Available data =
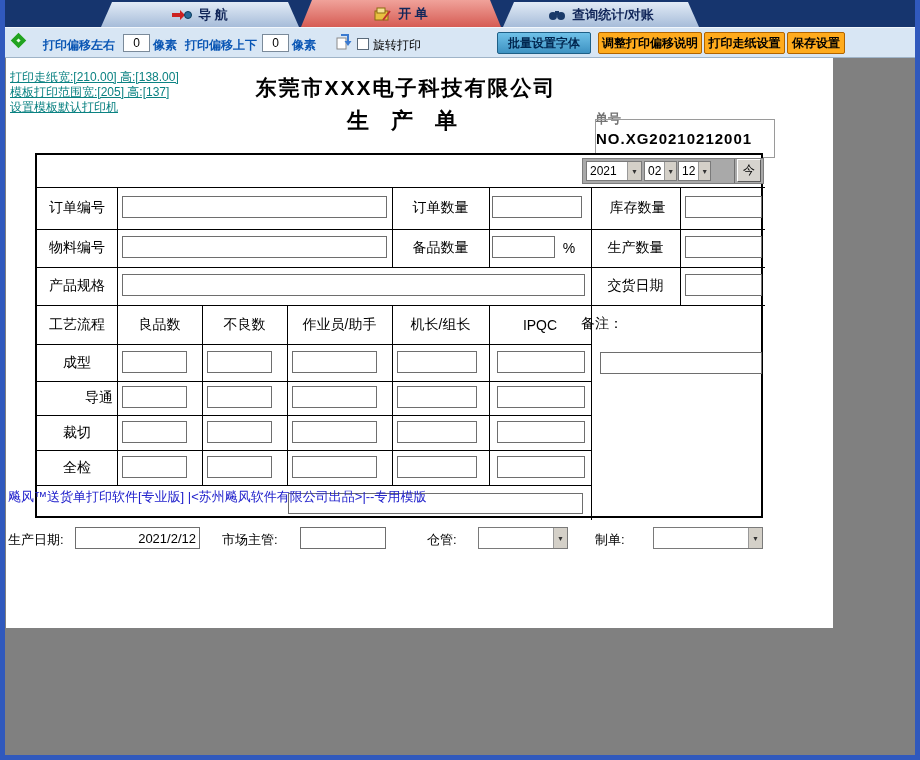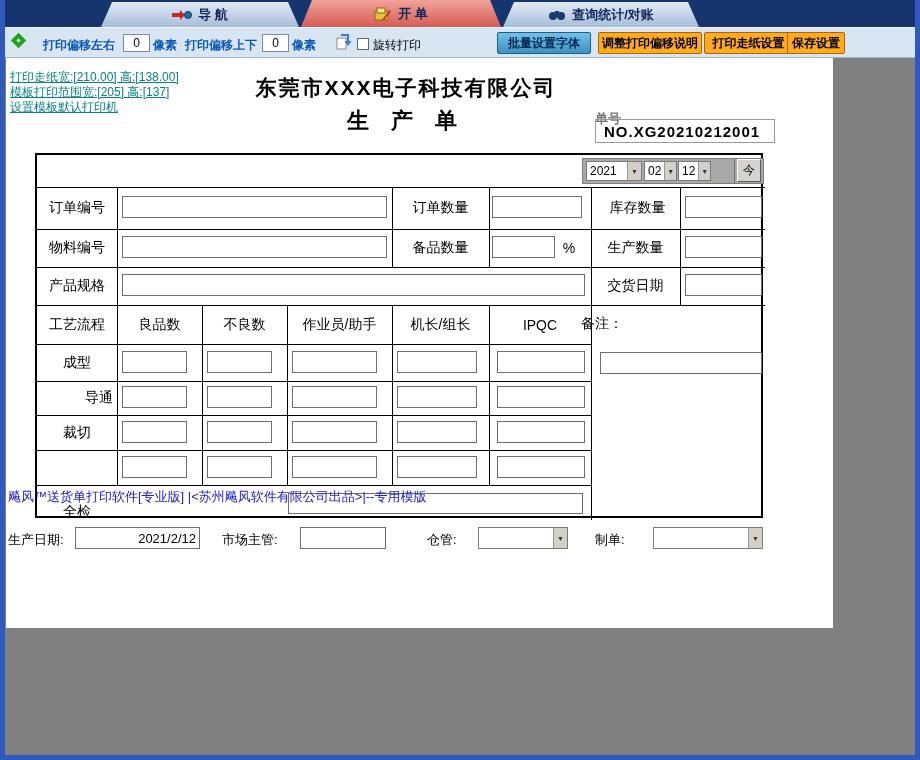"打印走纸设置" div.btn { width: 89px -> 81px }
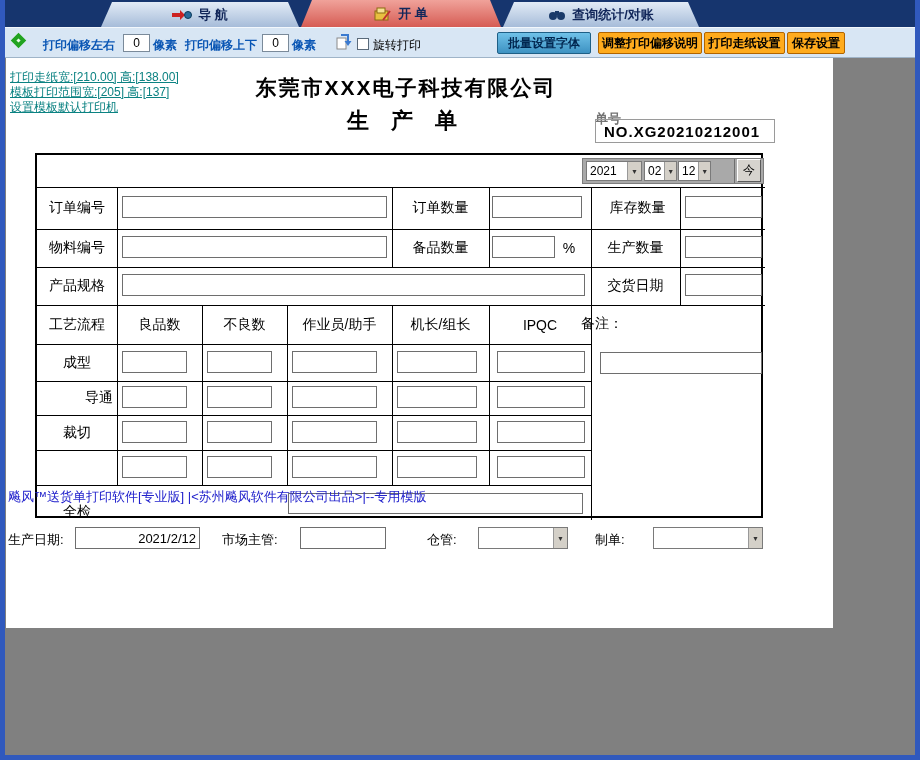"NO.XG20210212001" .nobox { height: 24px -> 39px; padding-left: 8px -> 0 }
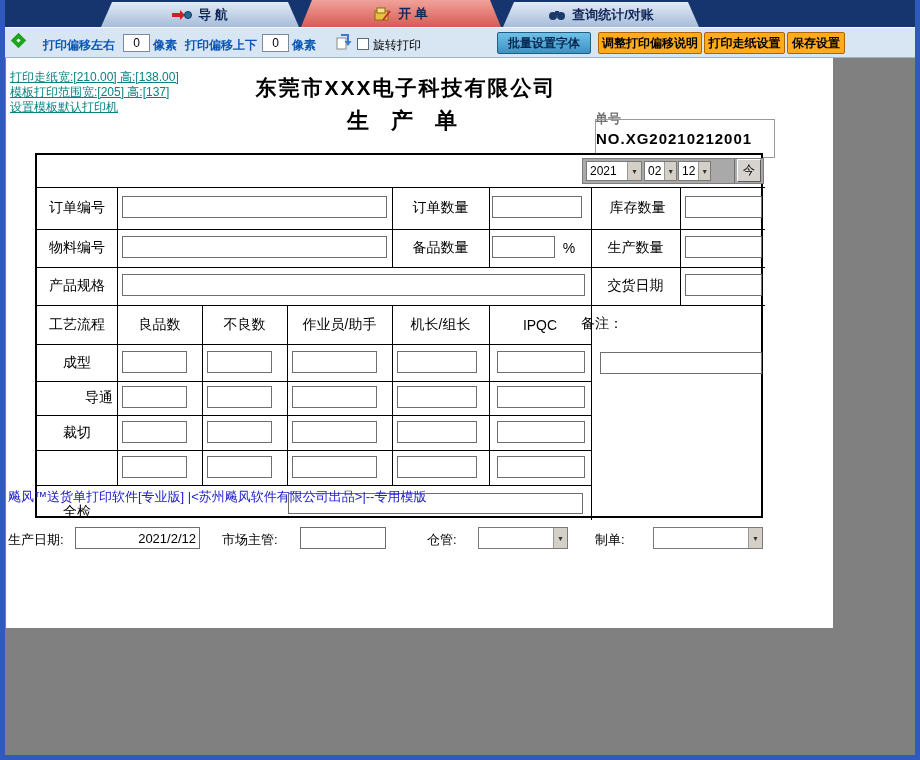"全检" div.cell { margin-top: 44px -> none }
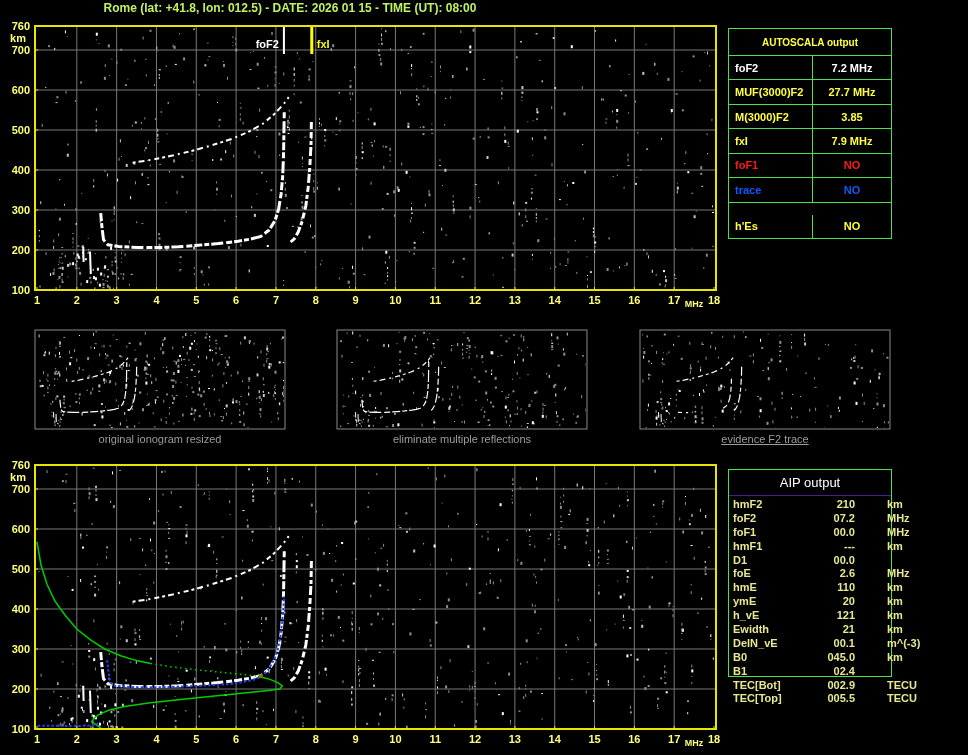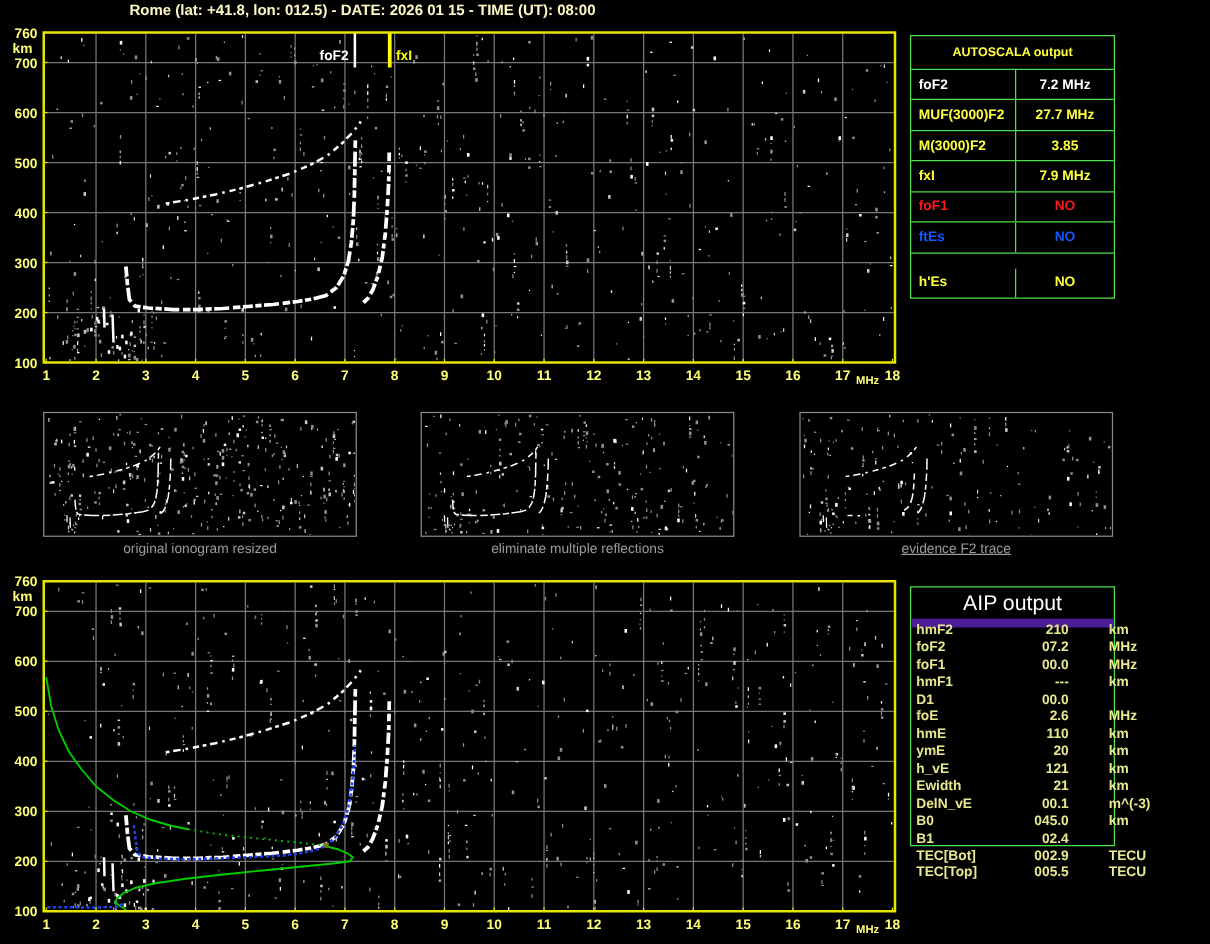"Rome (lat: +41.8, lon: 012.5)" #page-title { color: #fef9c3 -> #bef264 }
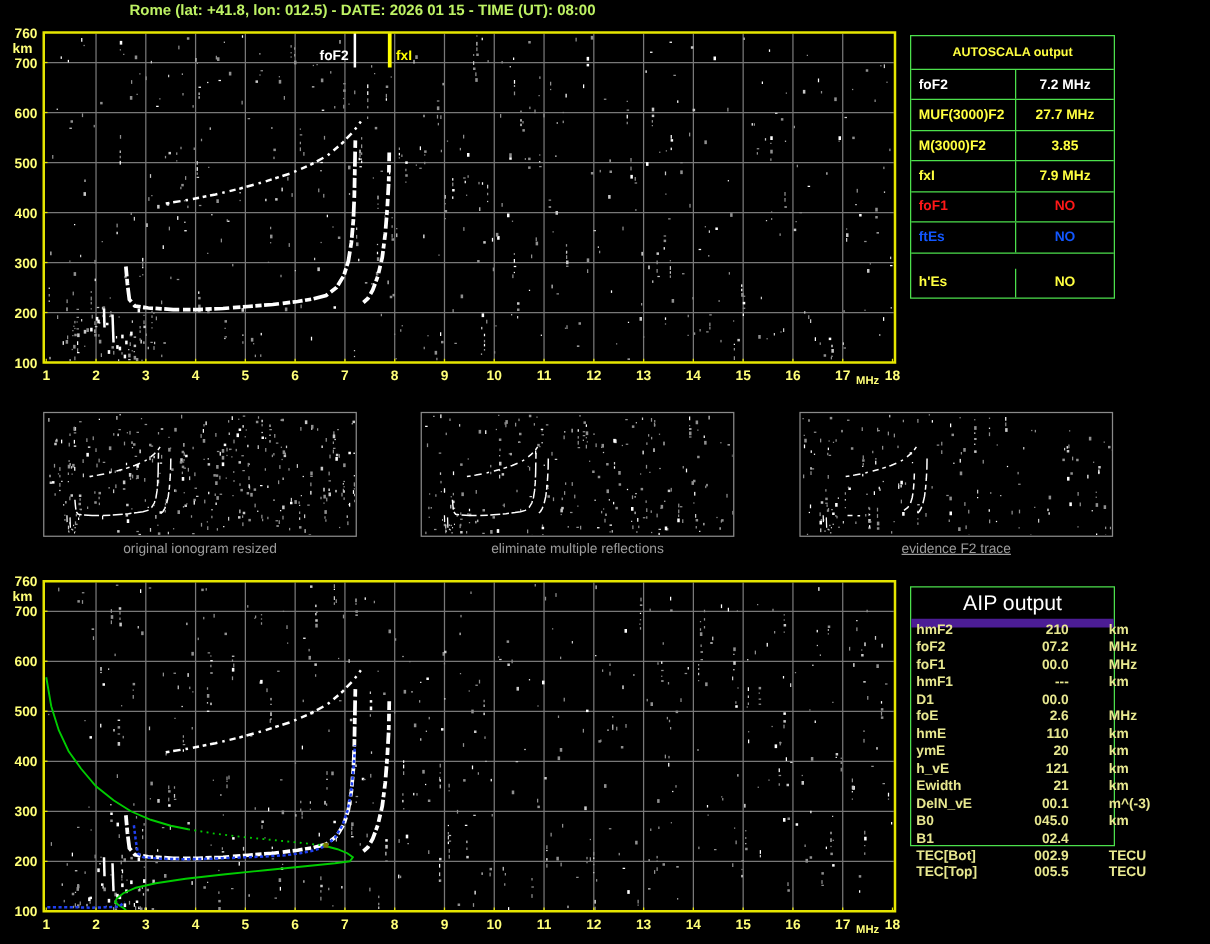"ftEs" div.as-label { text: ftEs -> trace }
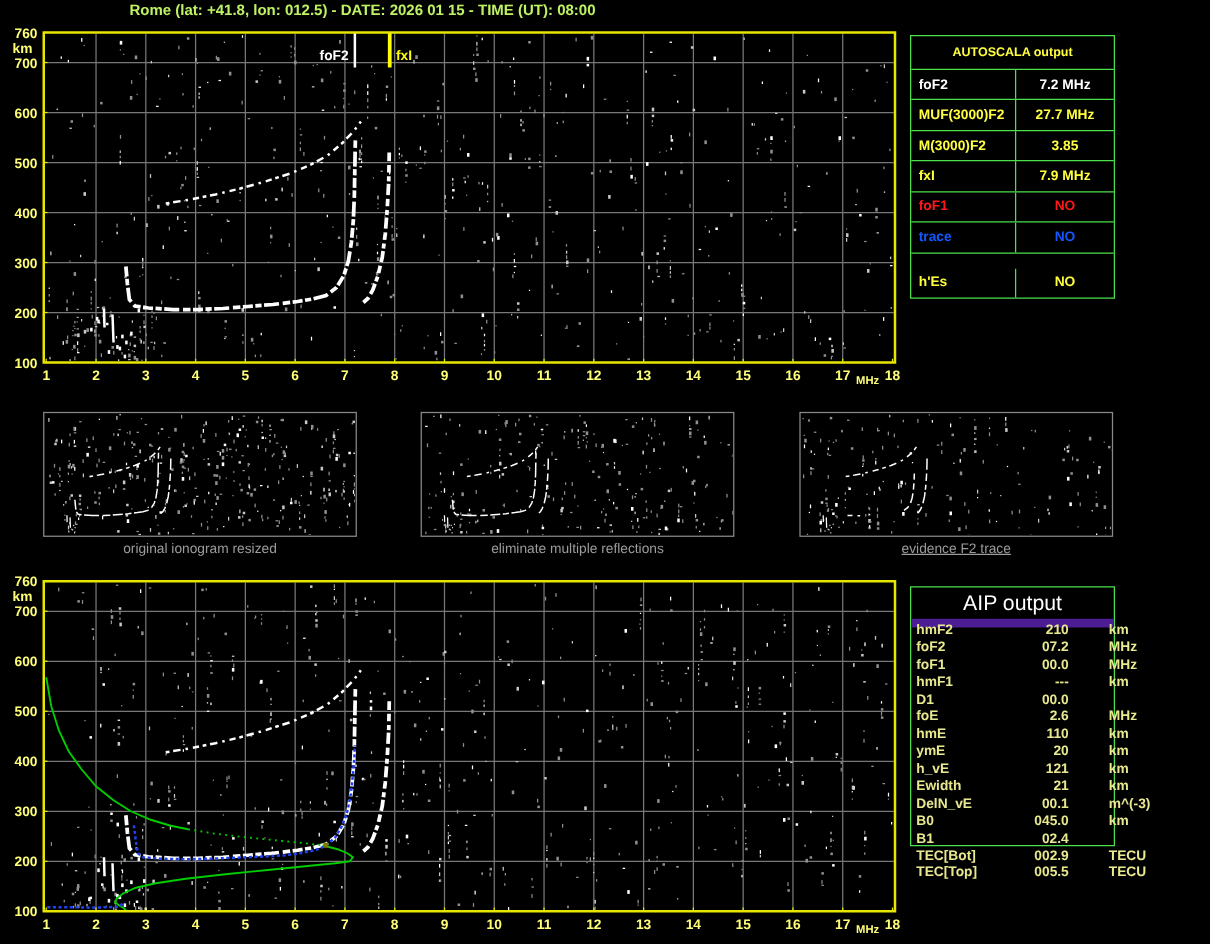"AIP output" #aip-title { border-bottom: 7px solid #4c1d95 -> 1px solid #4c1d95; font-size: 17px -> 13px }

Brief = Transcribe the whole listing exactly but exclude images.

Response below =
"打印走纸设置" div.btn { width: 89px -> 81px }
"NO.XG20210212001" .nobox { height: 24px -> 39px; padding-left: 8px -> 0 }
"全检" div.cell { margin-top: 44px -> none }
"Rome (lat: +41.8, lon: 012.5)" #page-title { color: #fef9c3 -> #bef264 }
"ftEs" div.as-label { text: ftEs -> trace }
"AIP output" #aip-title { border-bottom: 7px solid #4c1d95 -> 1px solid #4c1d95; font-size: 17px -> 13px }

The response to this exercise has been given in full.